In Washington, Democrats in Congress unveiled legislation to make
lynching a federal hate crime and to allow victims of police
misconduct and their families to sue law enforcement for damages in
civil court, ending a legal doctrine known as qualified immunity.
The bill also would ban chokeholds and require the use of body
cameras by federal law enforcement officers, place new restrictions
on the use of lethal force and facilitate independent probes of
police departments that show patterns of misconduct.
Some departments are already taking action. On Monday, the Los
Angeles Police Commission said the city's police department had
agreed to an immediate moratorium on training and using chokeholds.
The legislation does not call for police departments to be de-funded
or abolished, as some activists have demanded. But lawmakers called
for spending priorities to change.
Trump pledged to maintain funding for police departments, saying 99%
of police were "great, great people."
"There won't be defunding, there won't be dismantling of our
police," Trump told a roundtable of state, federal, and local law
enforcement officials at the White House.
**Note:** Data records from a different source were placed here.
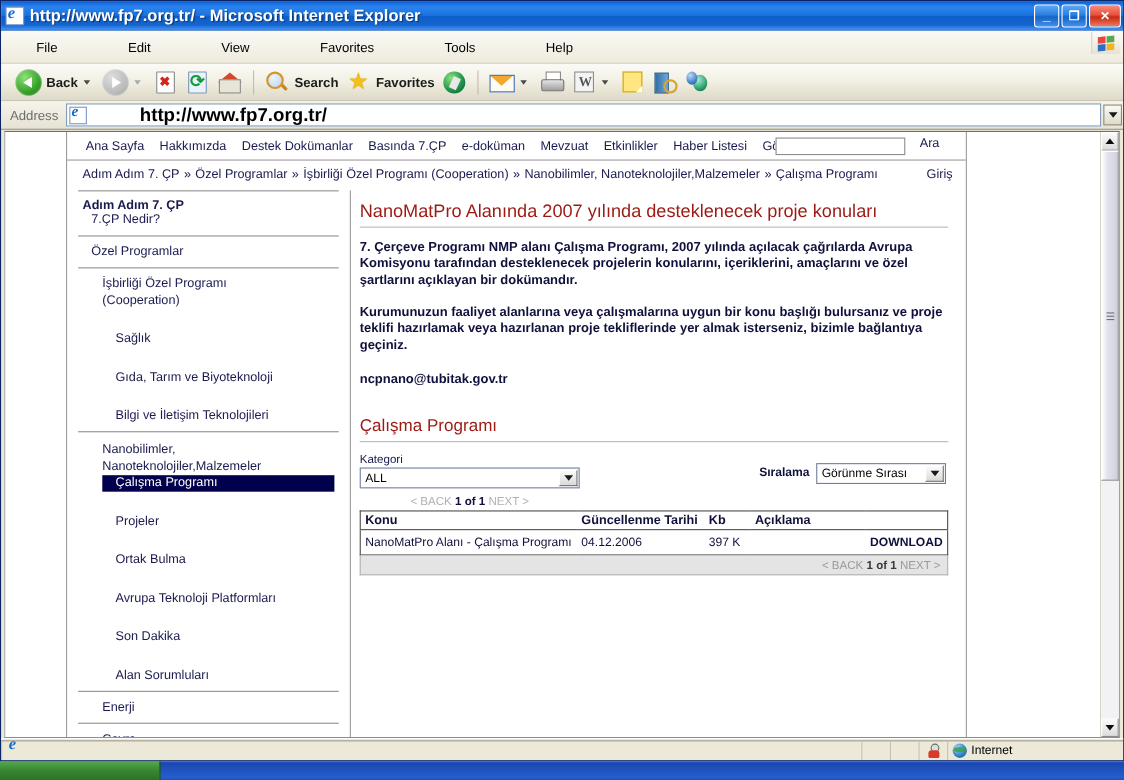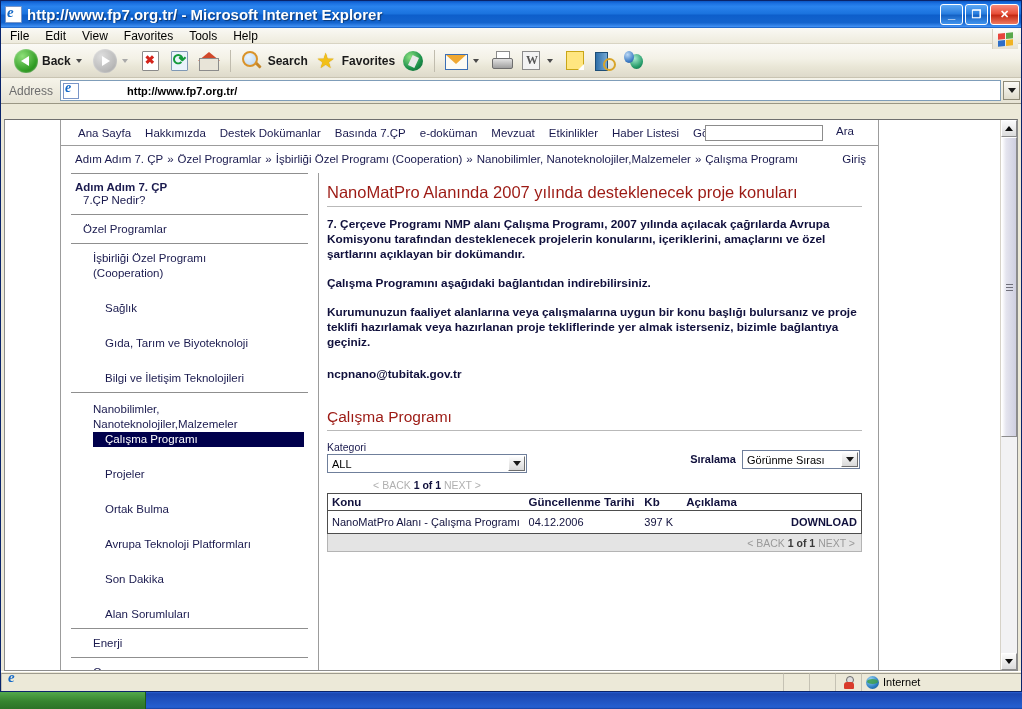"File" #menubar { gap: none -> 48px; height: 16px -> 30px; padding-left: 1px -> 24px }
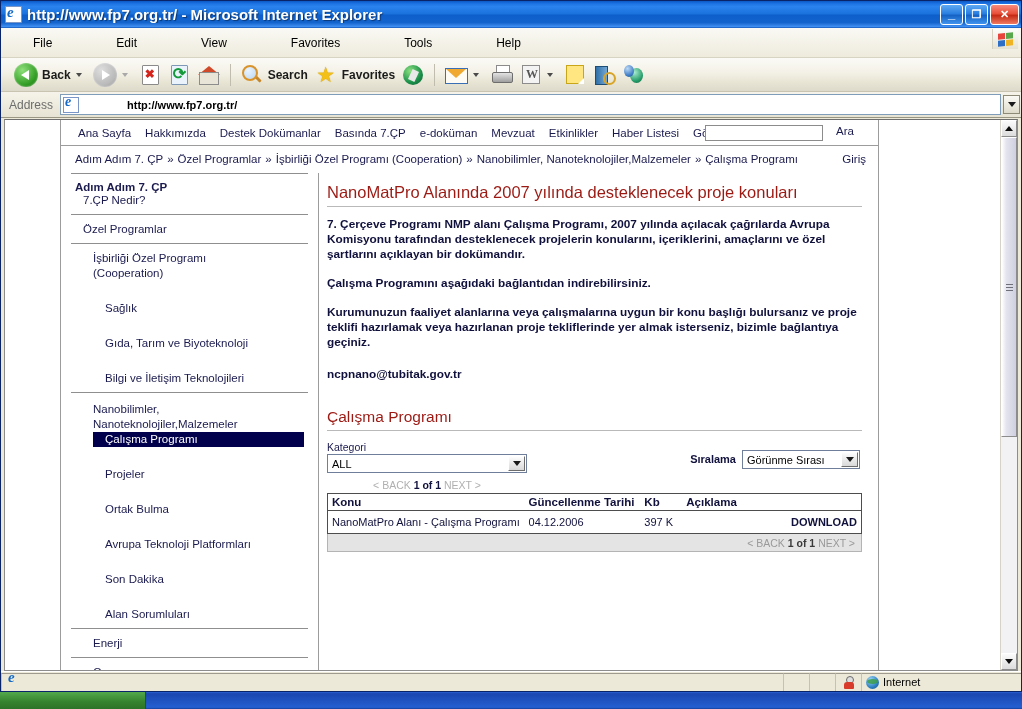"http://www.fp7.org.tr/" #addr-text { font-size: 11px -> 17px }
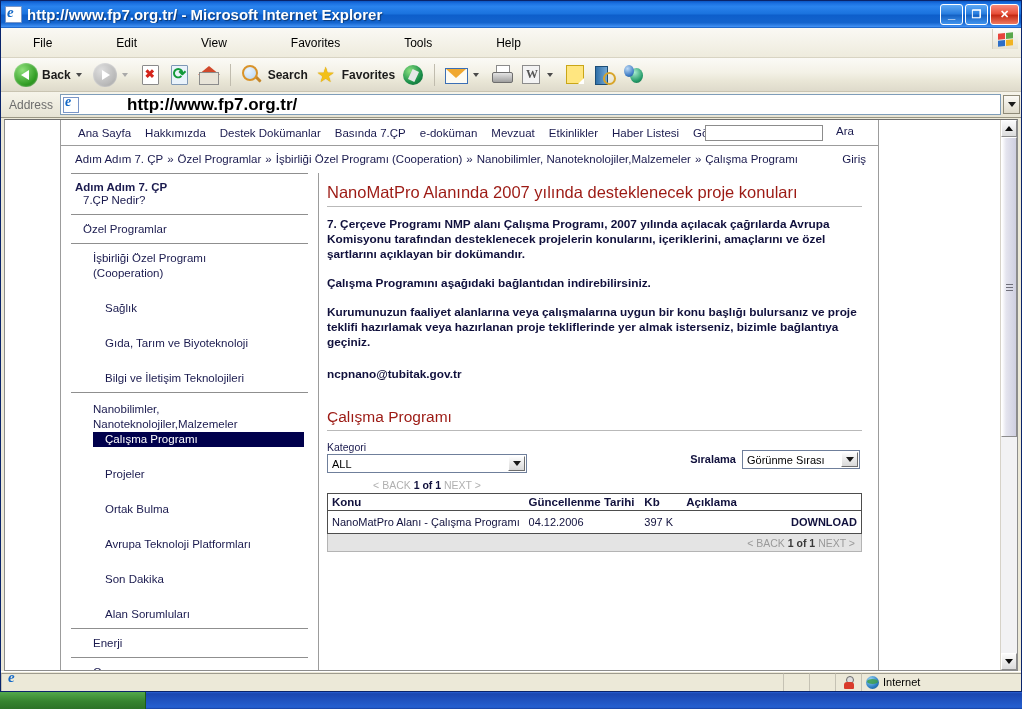"Çalışma Programını aşağıdaki bağlantıdan" p.body { html: <p>Çalışma Programını aşağıdaki bağlantıdan indirebilirsiniz.</p> -> none }
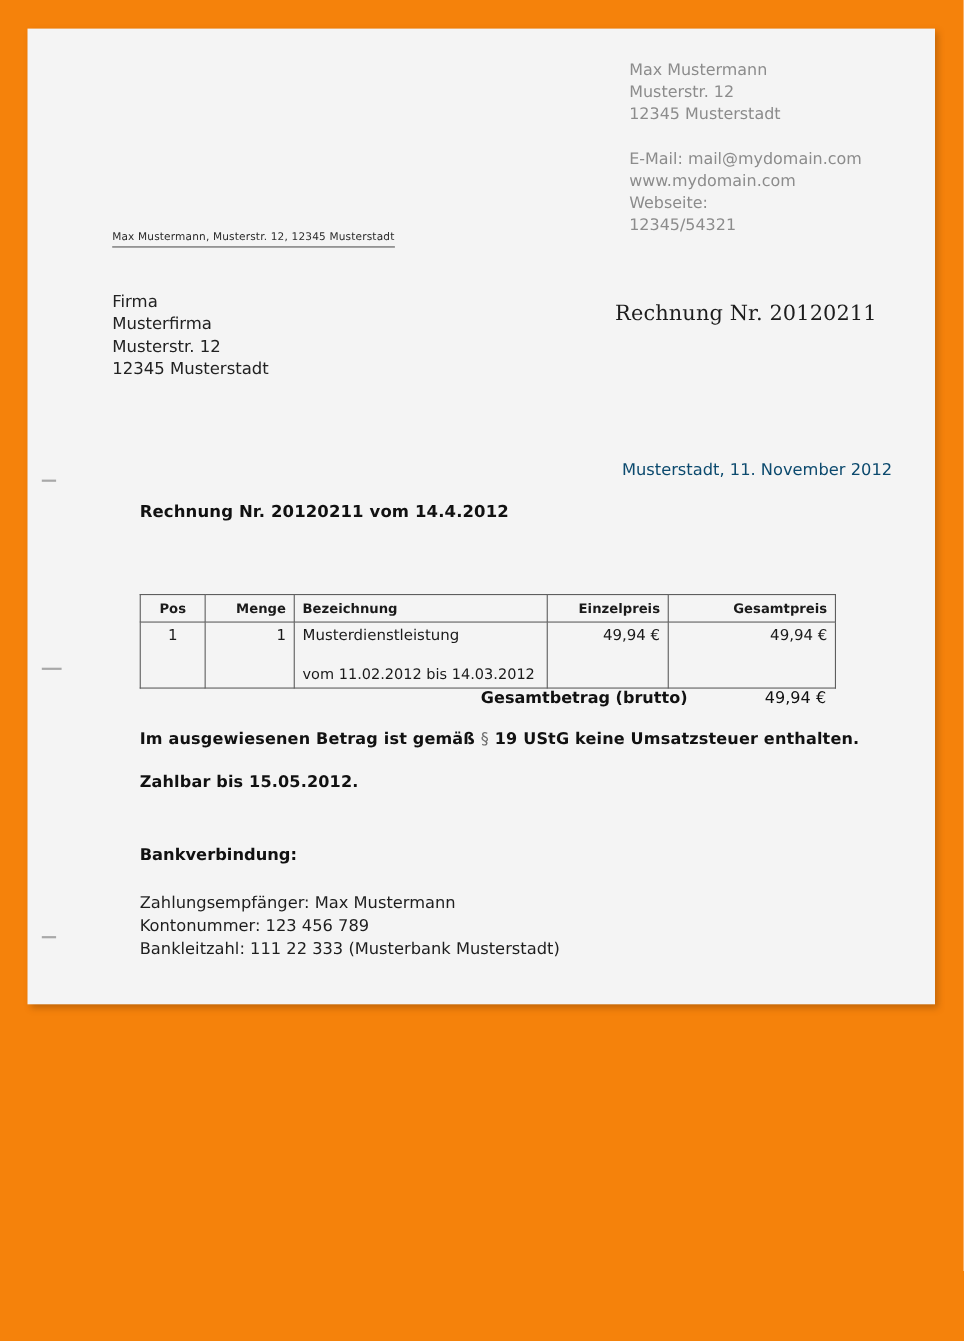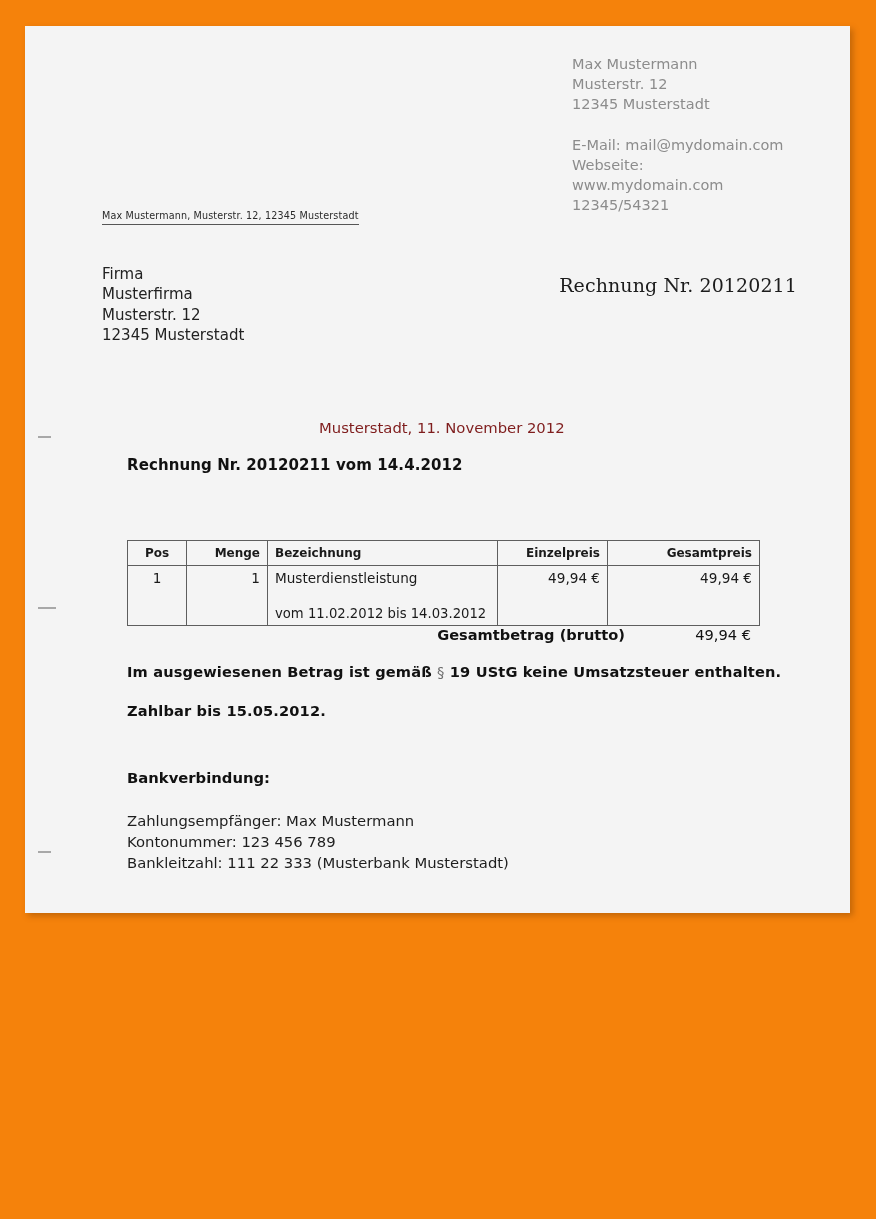"Webseite:" div { order: before "www.mydomain.com" -> after "www.mydomain.com" }
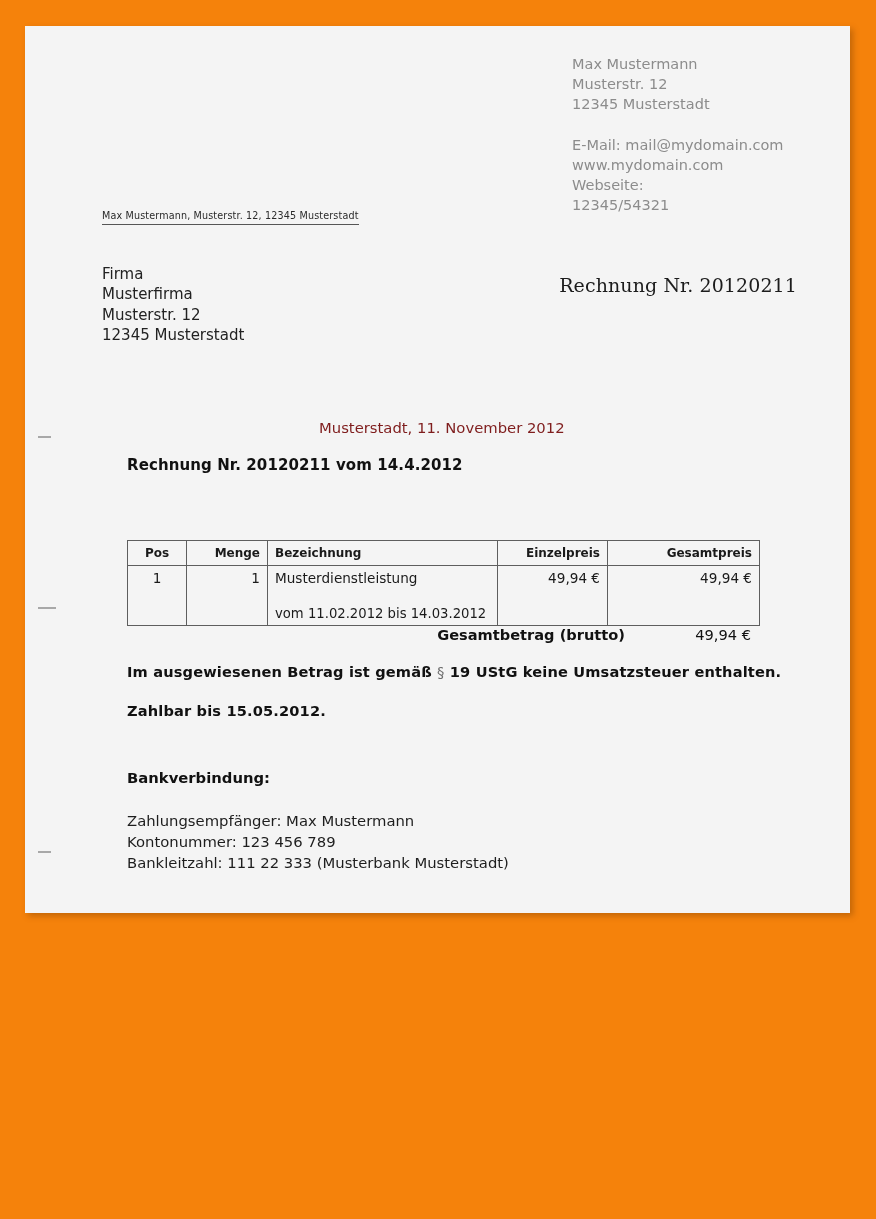"Musterstadt, 11. November 2012" #city-date { color: #7f1d1d -> #0c4a6e; left: 294px -> 321px; text-align: left -> right }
Biden opposes the movement to defund police departments but supports
the "urgent need" for reform, a spokesman for his presidential
campaign said.
A high-spirited atmosphere that prevailed over a series of mass
demonstrations during the weekend was marred late on Sunday when a
man drove a car into a rally in Seattle and then shot and wounded a
demonstrator who confronted him.
The suspect, Nikolas Fernandez, told police he thought he could
drive safely through the crowd, when his car was surrounded by
protestors, a police report said. He was charged on Monday with
assault.
Separately, a man described by prosecutors as an admitted member of
the Ku Klux Klan and "propagandist for Confederate ideology," was
arrested on suspicion of driving his pickup truck into a rally near
Richmond, Virginia, late on Sunday.
Also in Richmond, a judge issued a 10-day injunction blocking plans
by the state governor to remove a statue of Confederate General
Robert E. Lee.
(Reporting by Erwin Seba and Gary McWilliams in Houston, David
Morgan and Susan Heavey in Washington, Nathan Layne and Trevor
Hunnicutt in New York, Andrea Shalal in Silver Spring, Rollo Ross in
Los Angeles, Rich McKay in Atlanta and Brad Brooks in Austin;
Writing by Paul Simao and Steve Gorman; Editing by Howard Goller,
Bill Tarrant, Cynthia Osterman and Lincoln Feast.)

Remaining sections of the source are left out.